## Try it
Search the records below for the string "jours" and report only the number of lines that contain it.

## Source information

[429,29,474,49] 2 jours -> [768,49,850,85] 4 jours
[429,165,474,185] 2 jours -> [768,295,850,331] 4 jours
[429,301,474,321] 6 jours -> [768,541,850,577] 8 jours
--
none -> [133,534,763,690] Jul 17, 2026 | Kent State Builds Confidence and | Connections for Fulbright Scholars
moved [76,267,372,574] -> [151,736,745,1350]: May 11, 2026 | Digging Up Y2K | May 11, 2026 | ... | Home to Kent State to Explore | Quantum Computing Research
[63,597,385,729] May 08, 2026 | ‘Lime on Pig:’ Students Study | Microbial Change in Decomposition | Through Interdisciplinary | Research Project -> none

## Output below
3